My First Contact with Mental Health Services

So at 14 I had shoes from Tesco.

A bra that didn’t fit.

Knickers that had holes in them.

A body bruised.

A body touched by dirty old man

And ignored by the rest of the world.

 

I was beginning to lose my mind…

 

Every Sunday the radio would play the UK top 40. I listened to it and taped the songs I liked. All of a sudden the music went quiet and a troll-like voice issued from the radio: “What do you want, Dolly? How much do you want?” My skin prickled. I shut off the radio in fear. Deep demonic laughter followed. “Can’t get rid of me. I’m yours for life now.”

  “Who are you?”

“I am the universe. I choose whether you live or breathe.” I got up and ran out of the room. I stopped listening to the radio from then on. As the days passed, I thought maybe I just dreamed it all. The voices then chose the TV as their medium. I was drowning in a sea of bad ads that I had to read into for cosmic significance. Soon I stopped watching TV. I became obsessed with the battle between good and evil played out in The Empire Strikes Back. I was thinking: Everybody thinks it is just a film, entertaining make-believe, but that was what they wanted you to think. But that was the reality, and the audience watching and their little lives was the fantasy.

Stress increased the hallucinations and delusions. One time Dad pressed my hand down on the oven hob; the skin of my hand sizzled and throbbed. Holding my burning hand, I ran into my bedroom. I had a picture of Jesus on the wall. I looked up at it and begged him to help me. He just stared blankly down at me, his bleeding palms facing me. Our hands looked similar. I understood then I was being persecuted for being Jesus by the demon that was my father. He wanted me to die. He was behind the voices that told me to jump down a stairwell. When I was on the street, they told me to step into oncoming traffic.

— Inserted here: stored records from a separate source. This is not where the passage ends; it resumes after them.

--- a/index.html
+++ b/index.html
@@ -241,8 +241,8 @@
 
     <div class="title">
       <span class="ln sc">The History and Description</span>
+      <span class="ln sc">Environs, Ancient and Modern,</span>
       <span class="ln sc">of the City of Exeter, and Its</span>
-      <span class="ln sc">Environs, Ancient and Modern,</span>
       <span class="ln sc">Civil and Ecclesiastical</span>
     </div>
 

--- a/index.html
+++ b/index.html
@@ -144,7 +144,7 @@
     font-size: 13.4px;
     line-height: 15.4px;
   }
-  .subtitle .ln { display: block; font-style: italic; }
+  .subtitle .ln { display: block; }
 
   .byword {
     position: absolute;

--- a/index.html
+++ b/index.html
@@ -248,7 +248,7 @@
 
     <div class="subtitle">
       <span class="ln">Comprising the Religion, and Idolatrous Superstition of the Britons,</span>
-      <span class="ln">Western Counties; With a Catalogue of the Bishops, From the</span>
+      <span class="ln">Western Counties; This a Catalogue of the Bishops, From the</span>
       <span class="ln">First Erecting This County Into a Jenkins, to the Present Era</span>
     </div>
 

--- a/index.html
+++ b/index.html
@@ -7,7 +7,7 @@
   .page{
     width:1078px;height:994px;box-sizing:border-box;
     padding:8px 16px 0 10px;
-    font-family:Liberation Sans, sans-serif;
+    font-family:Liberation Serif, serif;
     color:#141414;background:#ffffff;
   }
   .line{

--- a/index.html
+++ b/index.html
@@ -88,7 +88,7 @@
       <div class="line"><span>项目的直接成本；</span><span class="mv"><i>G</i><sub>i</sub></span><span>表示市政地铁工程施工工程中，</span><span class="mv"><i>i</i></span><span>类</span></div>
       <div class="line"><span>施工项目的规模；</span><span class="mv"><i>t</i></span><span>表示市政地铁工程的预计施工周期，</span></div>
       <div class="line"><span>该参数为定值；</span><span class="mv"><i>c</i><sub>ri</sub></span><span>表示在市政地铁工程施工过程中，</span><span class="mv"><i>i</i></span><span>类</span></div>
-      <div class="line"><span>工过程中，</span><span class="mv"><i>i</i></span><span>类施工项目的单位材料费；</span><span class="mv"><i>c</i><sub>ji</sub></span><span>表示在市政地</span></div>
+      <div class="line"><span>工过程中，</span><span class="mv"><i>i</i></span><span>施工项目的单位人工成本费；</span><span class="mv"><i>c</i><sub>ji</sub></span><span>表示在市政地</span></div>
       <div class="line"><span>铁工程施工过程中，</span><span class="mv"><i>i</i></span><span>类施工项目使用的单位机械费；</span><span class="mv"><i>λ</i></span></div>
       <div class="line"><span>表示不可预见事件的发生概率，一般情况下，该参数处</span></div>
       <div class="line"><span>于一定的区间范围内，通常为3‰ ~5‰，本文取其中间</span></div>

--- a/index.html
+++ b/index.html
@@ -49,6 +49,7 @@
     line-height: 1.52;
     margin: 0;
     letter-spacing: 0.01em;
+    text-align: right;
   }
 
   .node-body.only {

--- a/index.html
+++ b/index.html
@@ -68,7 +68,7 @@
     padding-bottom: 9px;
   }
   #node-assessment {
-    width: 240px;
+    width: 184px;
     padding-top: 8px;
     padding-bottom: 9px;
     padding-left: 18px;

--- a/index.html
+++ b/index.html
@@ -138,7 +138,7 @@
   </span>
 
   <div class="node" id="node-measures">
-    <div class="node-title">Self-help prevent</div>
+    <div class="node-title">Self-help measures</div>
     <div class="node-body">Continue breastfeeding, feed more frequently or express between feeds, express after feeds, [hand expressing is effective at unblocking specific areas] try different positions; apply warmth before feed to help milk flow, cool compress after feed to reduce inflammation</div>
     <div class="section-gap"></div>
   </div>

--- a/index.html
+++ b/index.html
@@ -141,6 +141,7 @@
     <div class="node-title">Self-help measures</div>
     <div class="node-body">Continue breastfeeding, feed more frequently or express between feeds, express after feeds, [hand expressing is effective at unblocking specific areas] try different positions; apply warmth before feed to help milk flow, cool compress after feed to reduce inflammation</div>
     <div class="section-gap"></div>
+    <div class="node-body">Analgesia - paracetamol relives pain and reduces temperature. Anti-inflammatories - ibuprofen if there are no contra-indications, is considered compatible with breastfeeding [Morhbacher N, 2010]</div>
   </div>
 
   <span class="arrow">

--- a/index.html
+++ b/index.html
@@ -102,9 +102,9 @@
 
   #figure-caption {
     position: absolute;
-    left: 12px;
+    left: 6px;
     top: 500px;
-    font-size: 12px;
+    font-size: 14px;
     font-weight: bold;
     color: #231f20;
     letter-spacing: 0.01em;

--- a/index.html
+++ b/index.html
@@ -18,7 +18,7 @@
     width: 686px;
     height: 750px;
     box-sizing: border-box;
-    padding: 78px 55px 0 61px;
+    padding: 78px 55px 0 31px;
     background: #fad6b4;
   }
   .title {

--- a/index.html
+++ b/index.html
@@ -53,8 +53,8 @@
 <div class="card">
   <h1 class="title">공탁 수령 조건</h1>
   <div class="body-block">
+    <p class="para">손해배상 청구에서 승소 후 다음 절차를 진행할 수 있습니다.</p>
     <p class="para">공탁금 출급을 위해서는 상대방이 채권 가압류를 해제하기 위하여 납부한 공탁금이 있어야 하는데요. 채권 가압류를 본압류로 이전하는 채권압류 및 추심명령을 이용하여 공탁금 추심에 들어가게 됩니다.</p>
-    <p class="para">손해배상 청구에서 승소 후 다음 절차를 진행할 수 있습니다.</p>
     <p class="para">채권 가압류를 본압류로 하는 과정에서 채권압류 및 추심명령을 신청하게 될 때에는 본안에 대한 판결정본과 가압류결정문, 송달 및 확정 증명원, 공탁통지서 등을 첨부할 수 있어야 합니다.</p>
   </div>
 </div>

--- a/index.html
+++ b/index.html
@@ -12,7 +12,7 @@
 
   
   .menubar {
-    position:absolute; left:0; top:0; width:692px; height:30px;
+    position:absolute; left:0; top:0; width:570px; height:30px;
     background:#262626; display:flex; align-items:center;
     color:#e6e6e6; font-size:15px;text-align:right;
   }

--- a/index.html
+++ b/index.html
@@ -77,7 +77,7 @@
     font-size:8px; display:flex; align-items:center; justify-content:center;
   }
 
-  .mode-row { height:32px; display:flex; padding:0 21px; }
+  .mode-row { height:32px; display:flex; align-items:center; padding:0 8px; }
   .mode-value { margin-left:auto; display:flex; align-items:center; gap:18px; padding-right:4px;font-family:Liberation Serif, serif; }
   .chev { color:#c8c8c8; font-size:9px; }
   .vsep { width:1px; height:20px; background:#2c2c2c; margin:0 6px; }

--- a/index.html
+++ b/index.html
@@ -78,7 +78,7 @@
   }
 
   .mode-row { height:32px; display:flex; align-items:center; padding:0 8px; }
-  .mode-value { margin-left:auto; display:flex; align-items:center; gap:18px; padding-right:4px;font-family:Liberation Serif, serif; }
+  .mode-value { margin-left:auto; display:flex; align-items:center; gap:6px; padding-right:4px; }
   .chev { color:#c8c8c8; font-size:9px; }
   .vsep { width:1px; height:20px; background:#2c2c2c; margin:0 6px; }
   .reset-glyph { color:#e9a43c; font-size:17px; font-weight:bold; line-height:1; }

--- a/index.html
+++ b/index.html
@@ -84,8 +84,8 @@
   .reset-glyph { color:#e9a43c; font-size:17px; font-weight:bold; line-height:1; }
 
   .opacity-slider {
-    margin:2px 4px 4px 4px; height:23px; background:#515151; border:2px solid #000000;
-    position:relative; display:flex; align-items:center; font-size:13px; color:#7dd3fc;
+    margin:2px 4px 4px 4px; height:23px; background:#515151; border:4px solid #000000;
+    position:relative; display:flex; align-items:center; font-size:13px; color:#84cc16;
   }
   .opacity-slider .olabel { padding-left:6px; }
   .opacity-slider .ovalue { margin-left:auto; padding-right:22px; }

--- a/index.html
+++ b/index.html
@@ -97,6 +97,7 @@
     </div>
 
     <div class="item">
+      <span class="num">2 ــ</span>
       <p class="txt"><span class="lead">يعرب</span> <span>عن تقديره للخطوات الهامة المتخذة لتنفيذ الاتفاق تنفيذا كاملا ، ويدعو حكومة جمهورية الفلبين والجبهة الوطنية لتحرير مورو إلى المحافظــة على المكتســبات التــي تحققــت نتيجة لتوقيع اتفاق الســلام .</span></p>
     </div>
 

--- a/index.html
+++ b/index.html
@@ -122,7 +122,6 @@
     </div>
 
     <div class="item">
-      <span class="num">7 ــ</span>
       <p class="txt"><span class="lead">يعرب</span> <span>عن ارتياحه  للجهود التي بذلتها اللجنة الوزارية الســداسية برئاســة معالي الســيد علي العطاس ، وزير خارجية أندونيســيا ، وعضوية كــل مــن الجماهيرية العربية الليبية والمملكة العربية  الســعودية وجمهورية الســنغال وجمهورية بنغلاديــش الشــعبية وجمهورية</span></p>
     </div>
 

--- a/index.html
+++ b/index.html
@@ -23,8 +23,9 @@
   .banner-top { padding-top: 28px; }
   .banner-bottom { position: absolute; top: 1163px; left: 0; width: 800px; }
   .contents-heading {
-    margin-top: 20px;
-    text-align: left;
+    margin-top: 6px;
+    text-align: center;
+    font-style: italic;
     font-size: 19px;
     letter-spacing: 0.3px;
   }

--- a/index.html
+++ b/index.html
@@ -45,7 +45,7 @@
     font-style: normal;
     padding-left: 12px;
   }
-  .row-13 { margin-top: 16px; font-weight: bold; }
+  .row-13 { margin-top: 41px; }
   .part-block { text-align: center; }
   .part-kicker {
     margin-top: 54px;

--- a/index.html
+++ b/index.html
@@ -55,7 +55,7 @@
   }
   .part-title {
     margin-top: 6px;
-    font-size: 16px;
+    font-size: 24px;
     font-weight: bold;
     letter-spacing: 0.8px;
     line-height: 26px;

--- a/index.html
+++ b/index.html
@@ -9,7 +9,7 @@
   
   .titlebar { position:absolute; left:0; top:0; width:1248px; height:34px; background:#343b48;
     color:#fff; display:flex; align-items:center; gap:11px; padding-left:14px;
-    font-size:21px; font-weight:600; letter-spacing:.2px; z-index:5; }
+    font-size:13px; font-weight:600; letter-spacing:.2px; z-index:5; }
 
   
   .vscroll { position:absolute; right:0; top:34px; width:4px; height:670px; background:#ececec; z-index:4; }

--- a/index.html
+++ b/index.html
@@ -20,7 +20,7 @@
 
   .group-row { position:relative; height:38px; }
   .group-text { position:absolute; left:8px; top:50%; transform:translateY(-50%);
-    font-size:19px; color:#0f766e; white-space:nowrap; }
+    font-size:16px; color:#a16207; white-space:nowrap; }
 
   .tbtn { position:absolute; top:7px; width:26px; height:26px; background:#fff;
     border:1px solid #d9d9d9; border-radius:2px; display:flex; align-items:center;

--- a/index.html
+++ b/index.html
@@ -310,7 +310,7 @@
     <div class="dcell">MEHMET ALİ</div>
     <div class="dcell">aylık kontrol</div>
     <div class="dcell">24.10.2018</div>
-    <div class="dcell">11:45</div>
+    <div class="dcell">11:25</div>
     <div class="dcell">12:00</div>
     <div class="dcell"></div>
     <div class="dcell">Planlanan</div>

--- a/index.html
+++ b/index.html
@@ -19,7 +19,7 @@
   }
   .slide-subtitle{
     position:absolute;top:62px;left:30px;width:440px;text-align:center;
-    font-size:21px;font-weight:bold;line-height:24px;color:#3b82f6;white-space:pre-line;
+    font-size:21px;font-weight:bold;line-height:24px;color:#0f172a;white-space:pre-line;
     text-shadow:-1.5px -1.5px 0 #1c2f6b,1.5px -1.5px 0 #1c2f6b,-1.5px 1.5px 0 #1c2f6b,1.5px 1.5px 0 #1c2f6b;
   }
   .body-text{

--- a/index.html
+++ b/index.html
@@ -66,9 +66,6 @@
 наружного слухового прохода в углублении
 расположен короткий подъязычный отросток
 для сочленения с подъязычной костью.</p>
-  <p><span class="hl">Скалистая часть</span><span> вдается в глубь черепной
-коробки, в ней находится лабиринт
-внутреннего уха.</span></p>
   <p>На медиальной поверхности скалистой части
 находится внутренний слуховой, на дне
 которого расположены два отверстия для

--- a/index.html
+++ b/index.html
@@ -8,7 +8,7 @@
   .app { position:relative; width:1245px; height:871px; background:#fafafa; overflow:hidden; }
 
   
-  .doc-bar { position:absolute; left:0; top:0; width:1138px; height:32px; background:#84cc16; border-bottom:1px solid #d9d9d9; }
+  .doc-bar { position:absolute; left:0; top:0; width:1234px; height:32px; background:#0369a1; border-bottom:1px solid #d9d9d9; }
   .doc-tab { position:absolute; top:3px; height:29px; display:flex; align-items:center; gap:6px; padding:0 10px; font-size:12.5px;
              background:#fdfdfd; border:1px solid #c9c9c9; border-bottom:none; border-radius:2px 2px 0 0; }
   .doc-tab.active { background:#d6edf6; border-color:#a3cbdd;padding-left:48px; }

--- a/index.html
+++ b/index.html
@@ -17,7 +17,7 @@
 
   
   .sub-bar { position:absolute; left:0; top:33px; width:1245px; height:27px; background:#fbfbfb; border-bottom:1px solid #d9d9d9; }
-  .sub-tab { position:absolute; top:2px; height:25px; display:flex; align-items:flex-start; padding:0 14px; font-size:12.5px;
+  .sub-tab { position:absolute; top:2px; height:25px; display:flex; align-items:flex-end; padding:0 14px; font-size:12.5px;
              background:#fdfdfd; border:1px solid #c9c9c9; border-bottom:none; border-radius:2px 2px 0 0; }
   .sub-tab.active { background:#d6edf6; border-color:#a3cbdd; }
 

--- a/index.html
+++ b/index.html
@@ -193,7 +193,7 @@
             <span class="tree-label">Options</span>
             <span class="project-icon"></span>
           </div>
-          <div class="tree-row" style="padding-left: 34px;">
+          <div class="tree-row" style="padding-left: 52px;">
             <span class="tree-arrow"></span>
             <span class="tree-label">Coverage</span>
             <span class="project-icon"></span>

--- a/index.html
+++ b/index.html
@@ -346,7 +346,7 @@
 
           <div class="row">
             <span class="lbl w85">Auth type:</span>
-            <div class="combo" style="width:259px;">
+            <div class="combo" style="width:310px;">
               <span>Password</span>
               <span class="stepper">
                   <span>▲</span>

Because of these frightening experiences, I stopped going to school. Social services got involved; they arranged for me to see a child psychiatrist. The irony of it all was that I wanted to talk to someone about what I was feeling and the experiences I had. I wanted to see the psychiatrist. I was quickly dissuaded of that the second I stepped into the psychiatrist’s office based at King’s College Hospital. The psychiatrist coldly told me to sit, and without making eye contact, said, “So what’s wrong with you?”

She had a checklist of questions and I felt myself shrink smaller and smaller with every question. I seemed an annoyance to her, that I was wasting her time. She asked me really personal questions, such as ones about abuse, with such coldness in her voice, it made me want to kill myself there and then. So she became another person to add to the list of people who didn’t care, who couldn’t protect me, and another reason not to trust. Just in case I couldn’t get that, she ended the session by saying, “I should pull up my socks and to stop being silly.” Hard to even entertain that notion when I thought demons were chasing me. My meeting with her didn’t convince me that hell didn’t exist.

Looking back, I have some anger over that encounter, and wonder how my life might have been different, if I meet a warm, kind, supportive professional. Maybe my life would have played out the same, but I know I would have experienced a little less pain.